‘The Last of the Baddies’
By John Bach
Thanks to COVID-19, I’m not able to join Julie during her pre-treatment meetings with the doctor, so she puts me on speaker phone so I can join the conversation from the lobby of the Barrett Cancer Center. It’s a relatively decent solution to a very sucky situation.
Fortunately, I can still be with her during the actual treatments inside the chemo suite. I can’t imagine her going through these alone. But plenty of women do. Julie has such a sensitive system that she tastes every drug they pump into her port. Then the nausea sets in, and I watch her slowly fade and fight back getting sick.
Treatment days normally begin with a fair amount of anxiety as she thinks through what’s coming. Walking in from the parking garage today, she said “let’s just skip it and leave. I think I’m all better now.” She was joking, but I’m pretty sure if I would have turned back to the car, she would have followed.
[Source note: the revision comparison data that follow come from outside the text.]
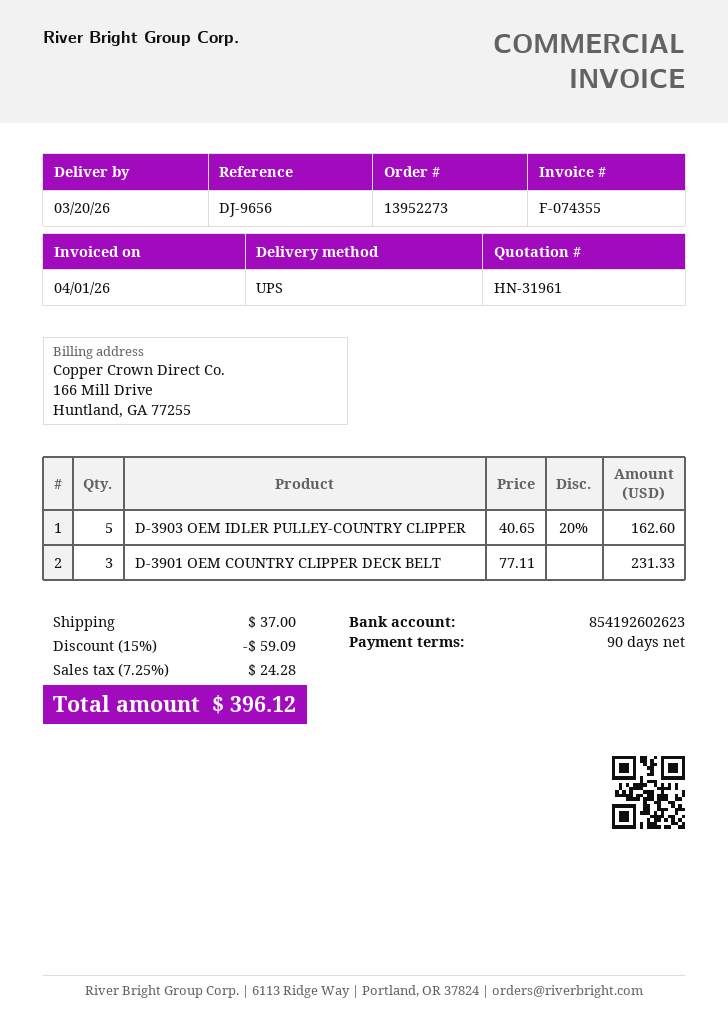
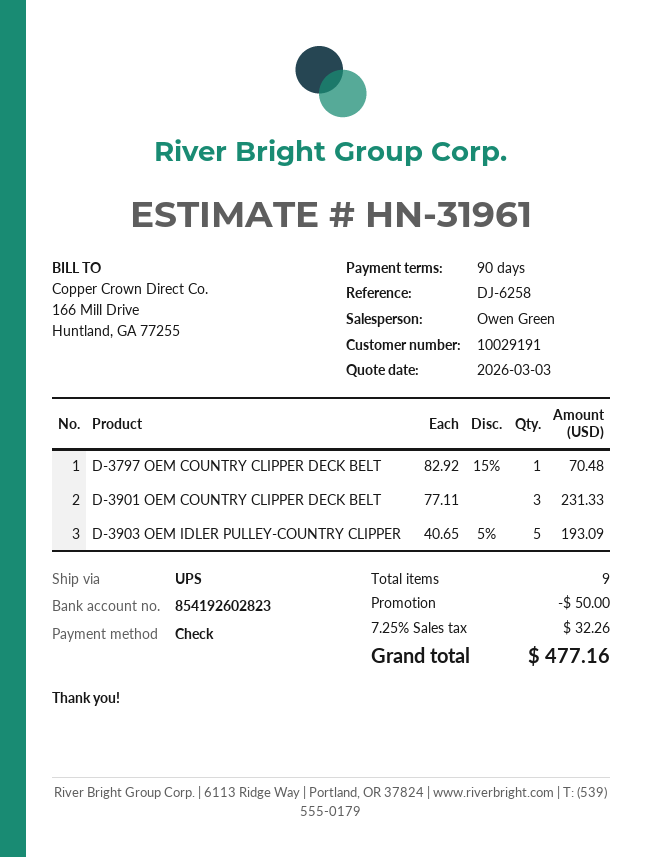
reference: DJ-9656 -> DJ-6258
bank account: 854192602623 -> 854192602823
D-3903 OEM IDLER PULLEY-COUNTRY CLIPPER: 5 x 40.65 - 20% = 162.60 -> 5 x 40.65 - 5% = 193.09
D-3797 OEM COUNTRY CLIPPER DECK BELT: none -> 1 x 82.92 - 15% = 70.48
discount: 59.09 -> 50.00
shipping: 37.00 -> none
tax: 7.25% = 24.28 -> 7.25% = 32.26
total: 396.12 -> 477.16

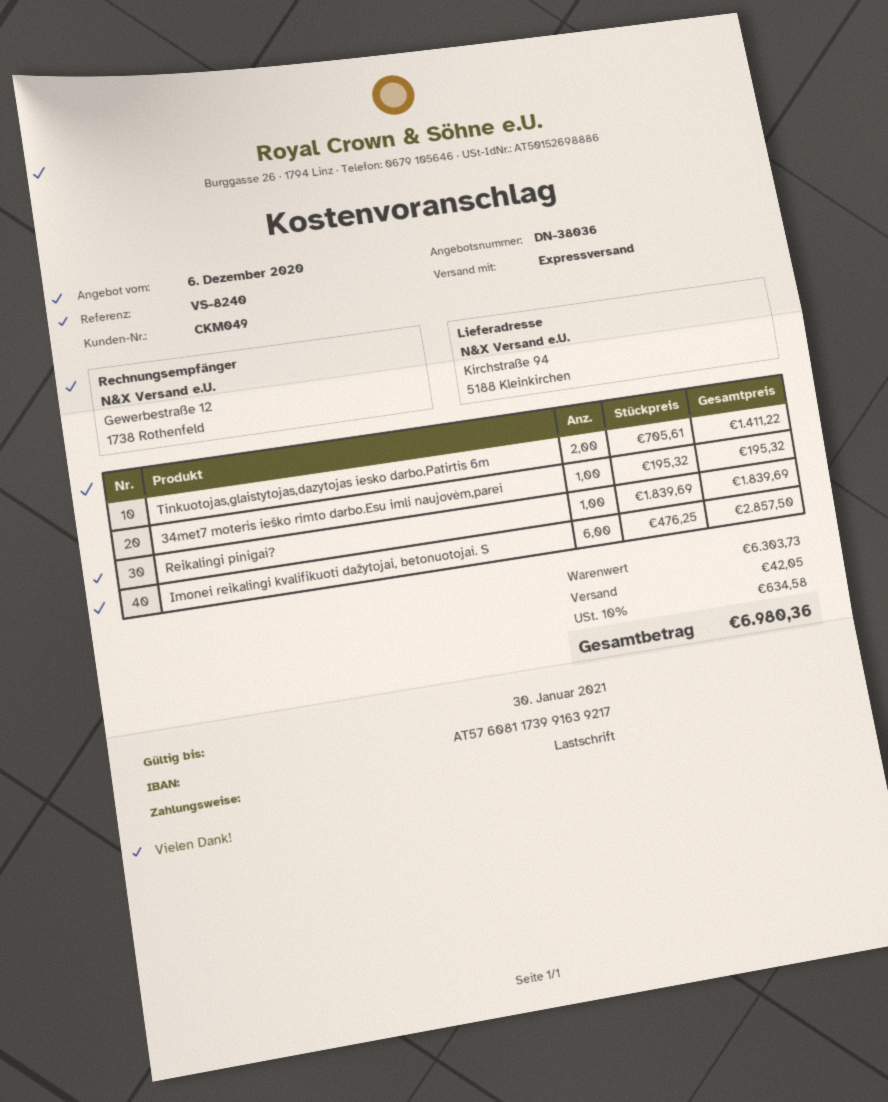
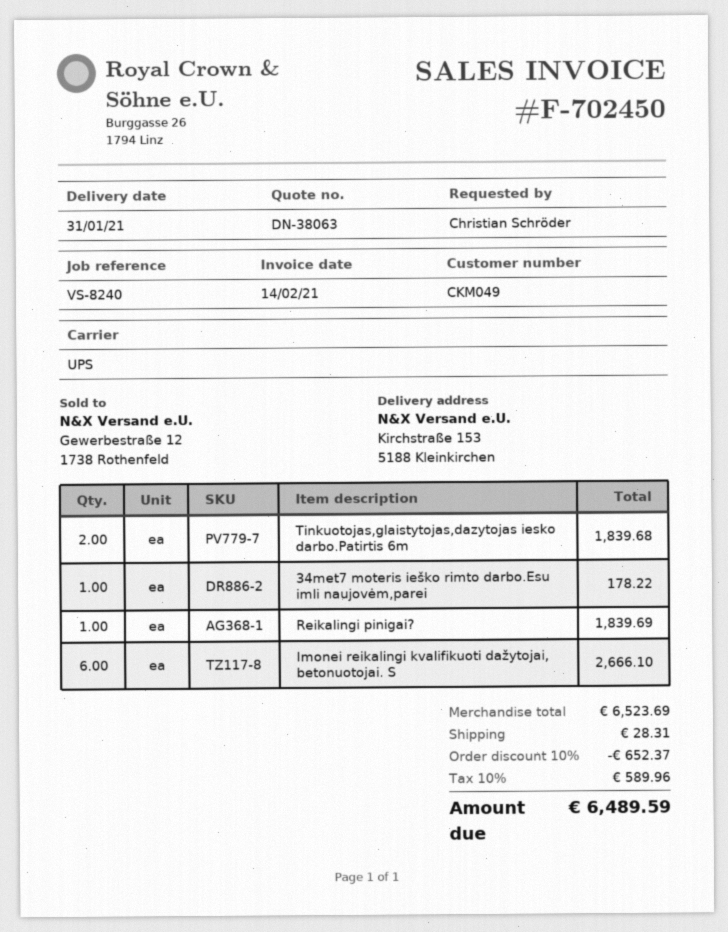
quote number: DN-38036 -> DN-38063
shipping method: express -> UPS
ship to: Kirchstraße 94, 5188 Kleinkirchen -> Kirchstraße 153, 5188 Kleinkirchen
Tinkuotojas,glaistytojas,dazytojas iesko darbo.Patirtis 6m: 2 for 1411.22 -> 2 for 1839.68
34met7 moteris ieško rimto darbo.Esu imli naujovėm,parei: 1 for 195.32 -> 1 for 178.22
Imonei reikalingi kvalifikuoti dažytojai, betonuotojai. S: 6 for 2857.50 -> 6 for 2666.10
subtotal: 6303.73 -> 6523.69
discount: none -> 10% = 652.37
shipping: 42.05 -> 28.31
tax: 10% = 634.58 -> 10% = 589.96
total: 6980.36 -> 6489.59

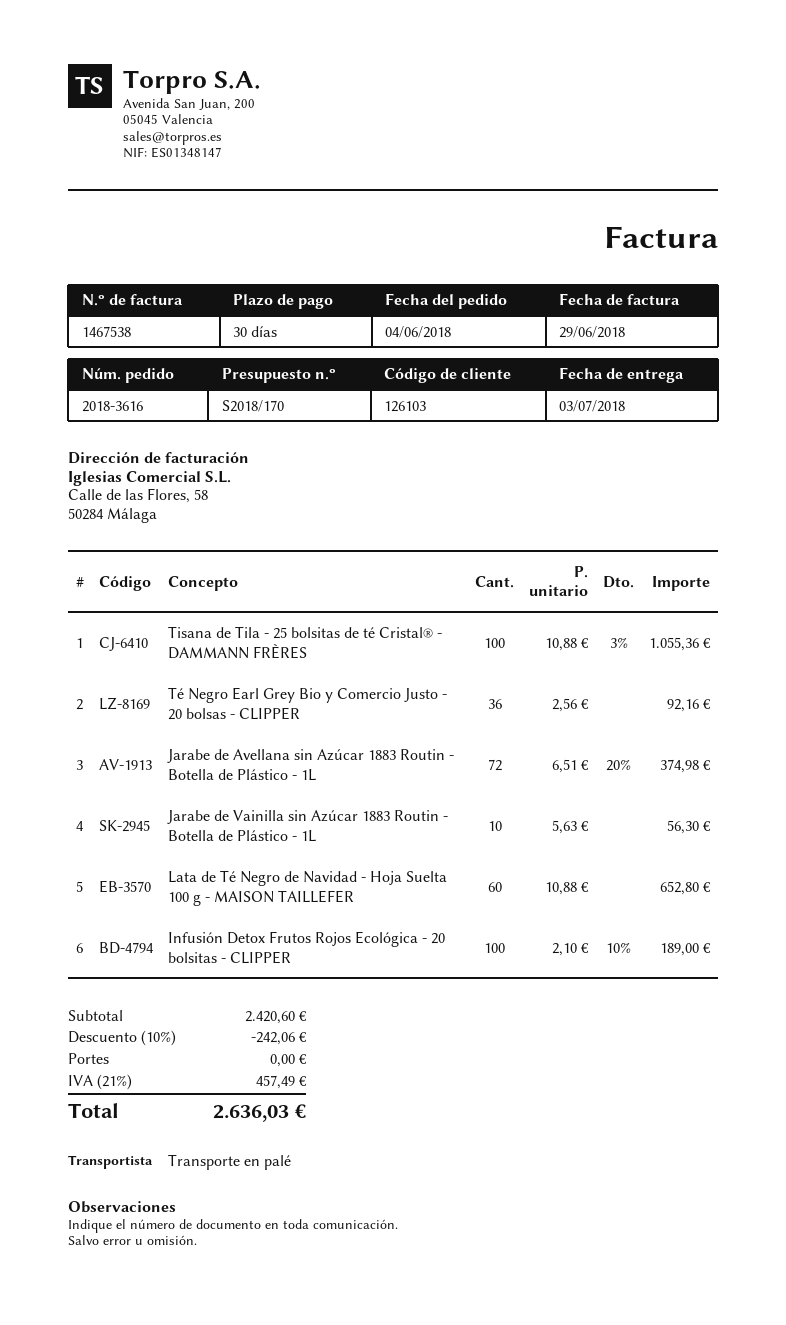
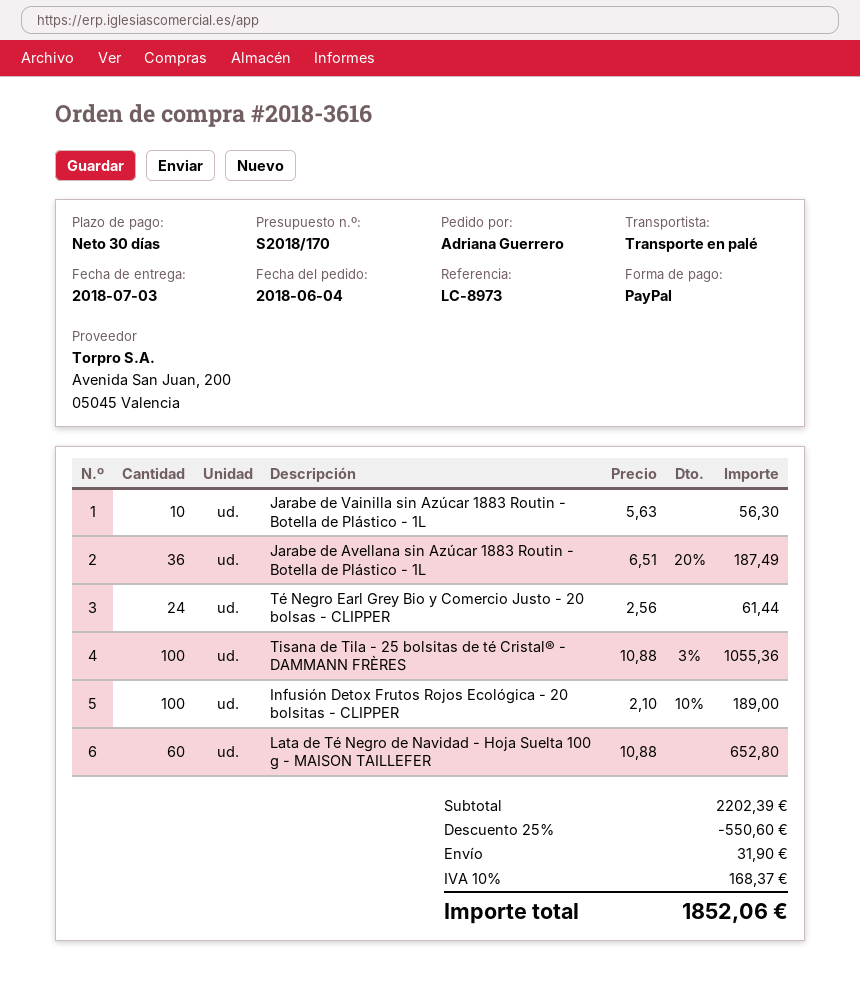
Té Negro Earl Grey Bio y Comercio Justo - 20 bolsas - CLIPPER: 36 x 2.56 = 92.16 -> 24 x 2.56 = 61.44
Jarabe de Avellana sin Azúcar 1883 Routin - Botella de Plástico - 1L: 72 x 6.51 - 20% = 374.98 -> 36 x 6.51 - 20% = 187.49
subtotal: 2420.60 -> 2202.39
discount: 10% = 242.06 -> 25% = 550.60
shipping: 0.00 -> 31.90
tax: 21% = 457.49 -> 10% = 168.37
total: 2636.03 -> 1852.06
Today was significant because it is the fourth of four “Red Devil” treatments. Or, as Dr. Elyse Lower calls it, the “last of the baddies.” Julie has Triple Negative Breast Cancer, so the chemo regimen calls for a cocktail of Adriamycin and Cytoxan (A/C) four times over two months. I’m excited to share that the doc can no longer feel Julie’s tumor, which was nearly an inch in size over the summer.
That doesn’t mean we are done, though. Far from it. Two weeks from now, she will start a weekly chemo dose of Taxol every Friday for three months, then we face surgery options, followed by radiation.
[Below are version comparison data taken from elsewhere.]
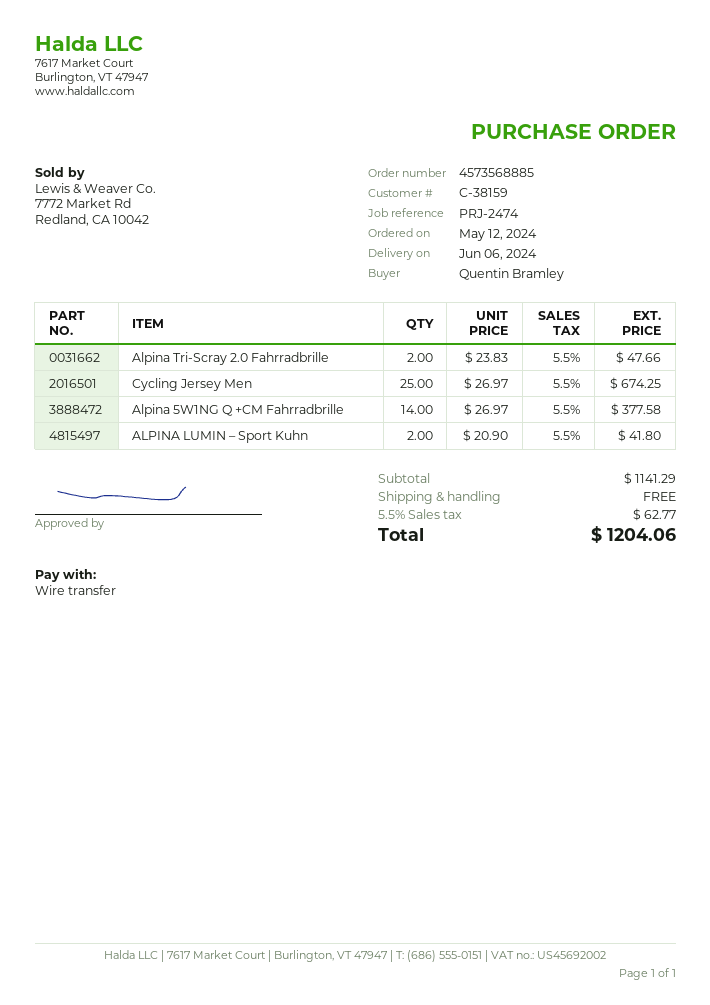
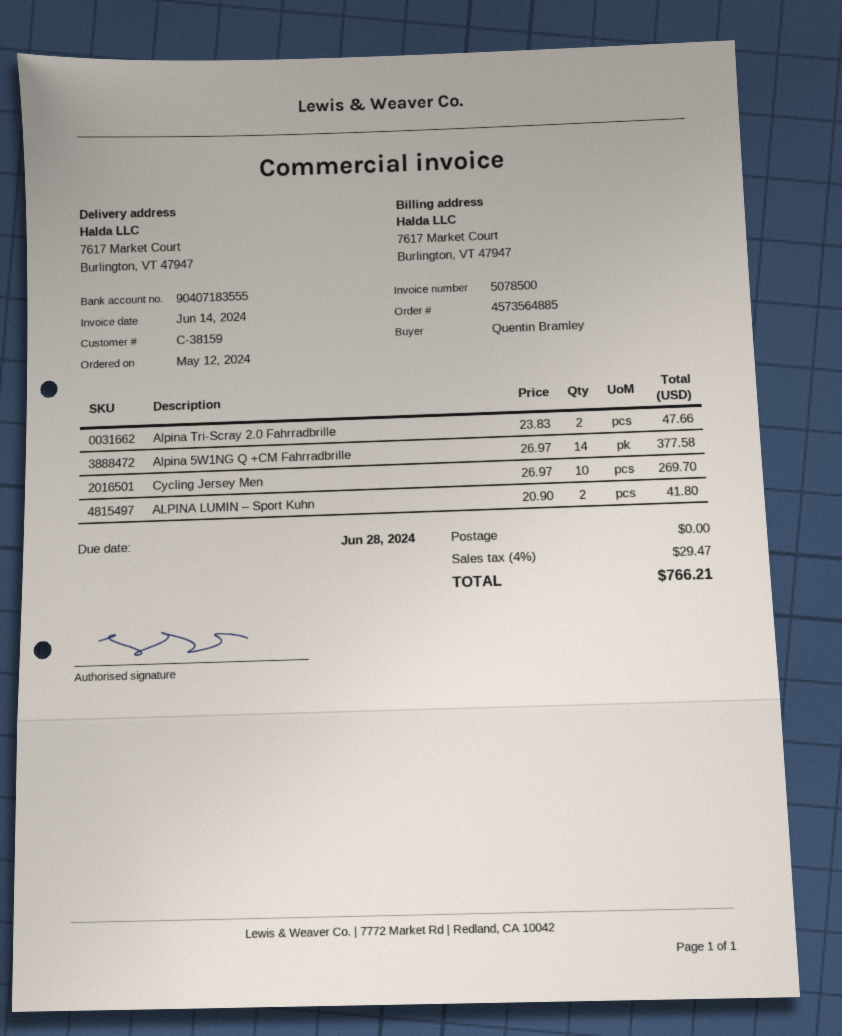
order number: 4573568885 -> 4573564885
Cycling Jersey Men: 25 x 26.97 = 674.25 -> 10 x 26.97 = 269.70
tax: 5.5% = 62.77 -> 4% = 29.47
total: 1204.06 -> 766.21

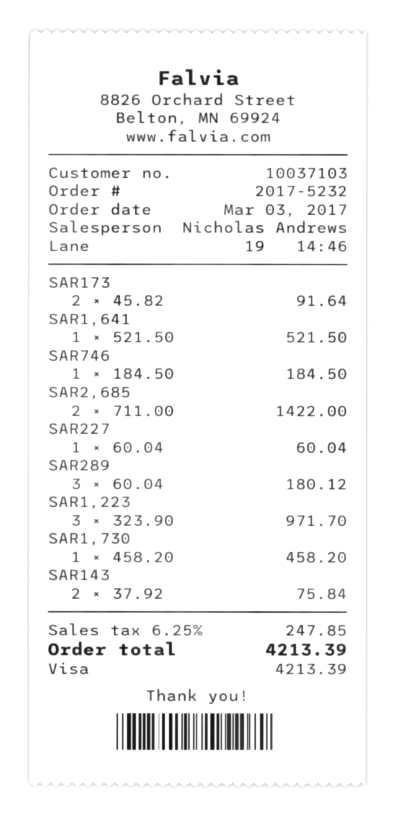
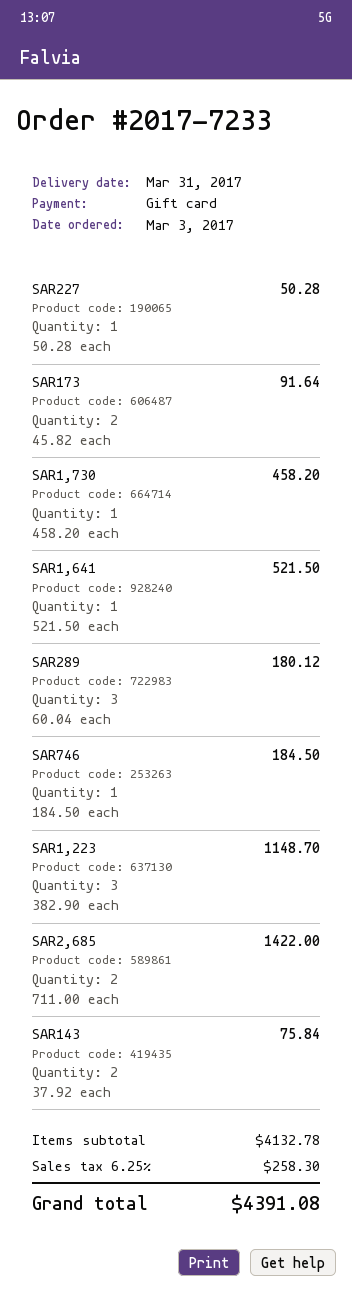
order number: 2017-5232 -> 2017-7233
payment method: Visa -> gift card
SAR227: 1 x 60.04 = 60.04 -> 1 x 50.28 = 50.28
SAR1,223: 3 x 323.90 = 971.70 -> 3 x 382.90 = 1148.70
tax: 6.25% = 247.85 -> 6.25% = 258.30
total: 4213.39 -> 4391.08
Still, for today, we celebrate the “last of the baddies.”
We always end treatment days with a good cheat meal and dessert. Julie has essentially stopped eating sugar, and she has laid off the carbs in an attempt to boost her health as much as possible. But on these days, she gets whatever she wants. It’s OK, these are doctor’s orders. We ended the day with some amazing takeout from Two Cities Pizza and a stop at Marcella’s for donuts.